Records contained in a dataset
------------------------------------------------

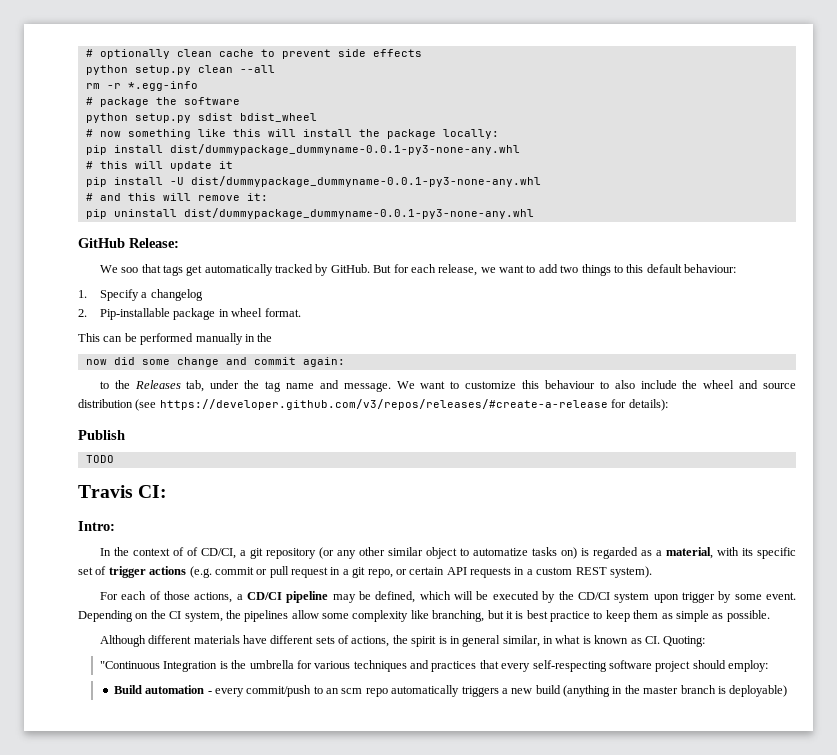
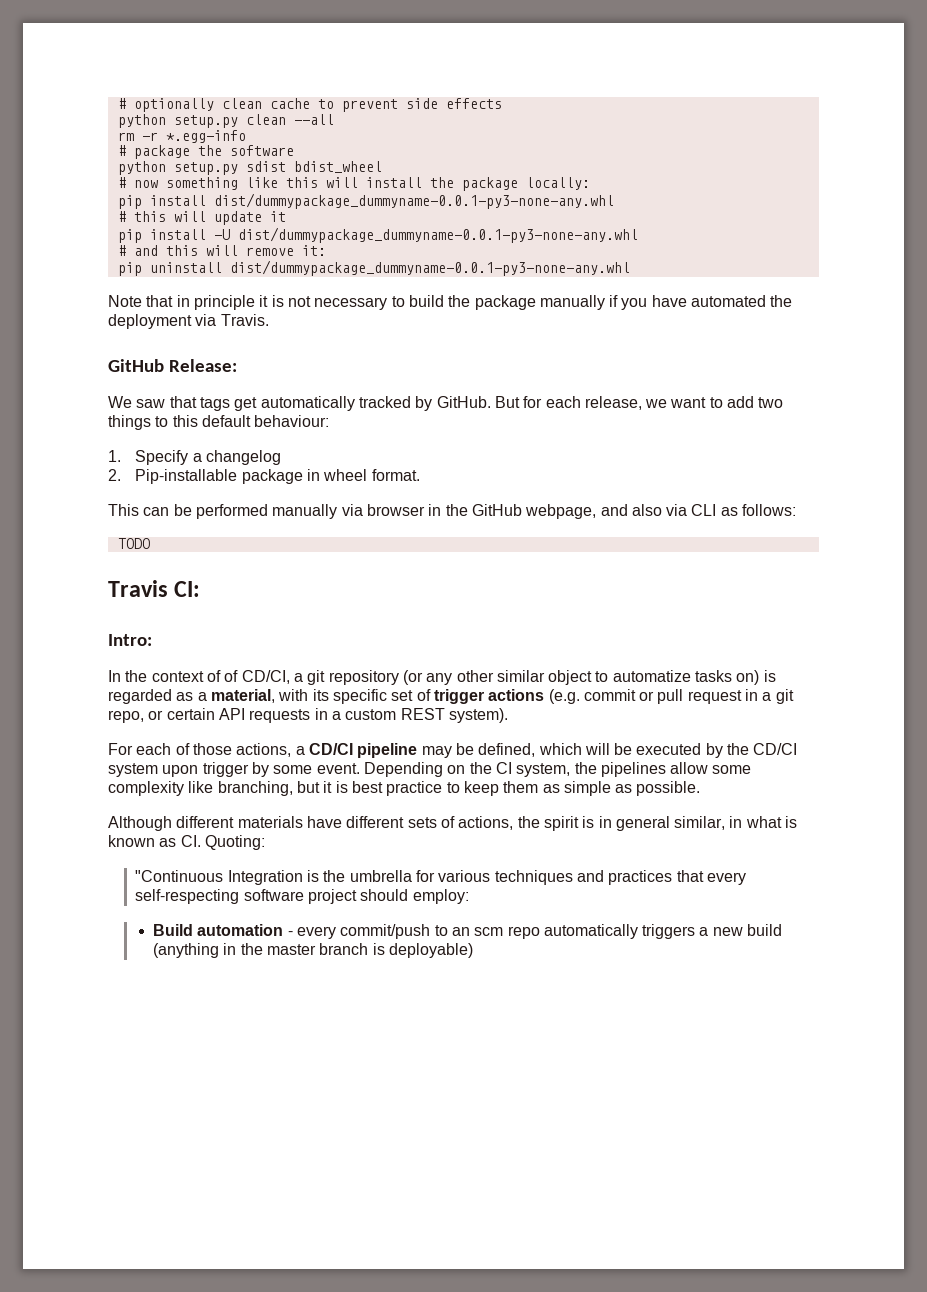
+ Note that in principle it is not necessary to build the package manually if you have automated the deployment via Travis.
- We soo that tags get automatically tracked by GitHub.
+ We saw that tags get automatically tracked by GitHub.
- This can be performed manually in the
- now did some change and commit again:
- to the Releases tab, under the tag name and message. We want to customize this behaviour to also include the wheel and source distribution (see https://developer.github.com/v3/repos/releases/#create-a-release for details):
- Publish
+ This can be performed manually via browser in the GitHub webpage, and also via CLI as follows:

------------------------------------------------

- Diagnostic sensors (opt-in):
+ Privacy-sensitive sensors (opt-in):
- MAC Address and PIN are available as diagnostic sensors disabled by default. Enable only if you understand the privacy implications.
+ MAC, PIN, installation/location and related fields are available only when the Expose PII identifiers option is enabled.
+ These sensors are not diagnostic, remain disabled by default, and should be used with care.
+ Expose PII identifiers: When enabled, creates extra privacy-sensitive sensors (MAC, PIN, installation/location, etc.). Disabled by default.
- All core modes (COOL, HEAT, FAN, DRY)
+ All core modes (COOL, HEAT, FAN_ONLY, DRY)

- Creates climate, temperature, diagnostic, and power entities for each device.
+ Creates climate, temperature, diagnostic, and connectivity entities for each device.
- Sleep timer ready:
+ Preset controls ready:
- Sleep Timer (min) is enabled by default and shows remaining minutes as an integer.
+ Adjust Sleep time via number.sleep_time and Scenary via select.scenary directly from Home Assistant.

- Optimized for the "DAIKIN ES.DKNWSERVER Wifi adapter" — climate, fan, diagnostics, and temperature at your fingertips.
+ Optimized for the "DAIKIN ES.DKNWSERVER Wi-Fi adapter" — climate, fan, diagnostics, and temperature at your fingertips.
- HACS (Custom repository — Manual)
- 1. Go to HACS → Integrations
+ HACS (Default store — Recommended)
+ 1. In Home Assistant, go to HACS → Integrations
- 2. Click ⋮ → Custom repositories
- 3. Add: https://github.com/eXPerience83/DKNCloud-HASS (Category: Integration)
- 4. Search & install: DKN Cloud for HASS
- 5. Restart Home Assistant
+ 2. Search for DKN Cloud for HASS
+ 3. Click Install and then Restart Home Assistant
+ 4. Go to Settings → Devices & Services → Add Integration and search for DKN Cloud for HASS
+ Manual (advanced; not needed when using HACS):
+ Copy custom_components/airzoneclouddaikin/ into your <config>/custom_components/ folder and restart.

------------------------------------------------

*TASK TO COMPLETE*
Return all lines from the data that include the string "sensors".

*OUTPUT FOR THIS EXERCISE*
- Diagnostic sensors (opt-in):
+ Privacy-sensitive sensors (opt-in):
- MAC Address and PIN are available as diagnostic sensors disabled by default. Enable only if you understand the privacy implications.
+ These sensors are not diagnostic, remain disabled by default, and should be used with care.
+ Expose PII identifiers: When enabled, creates extra privacy-sensitive sensors (MAC, PIN, installation/location, etc.). Disabled by default.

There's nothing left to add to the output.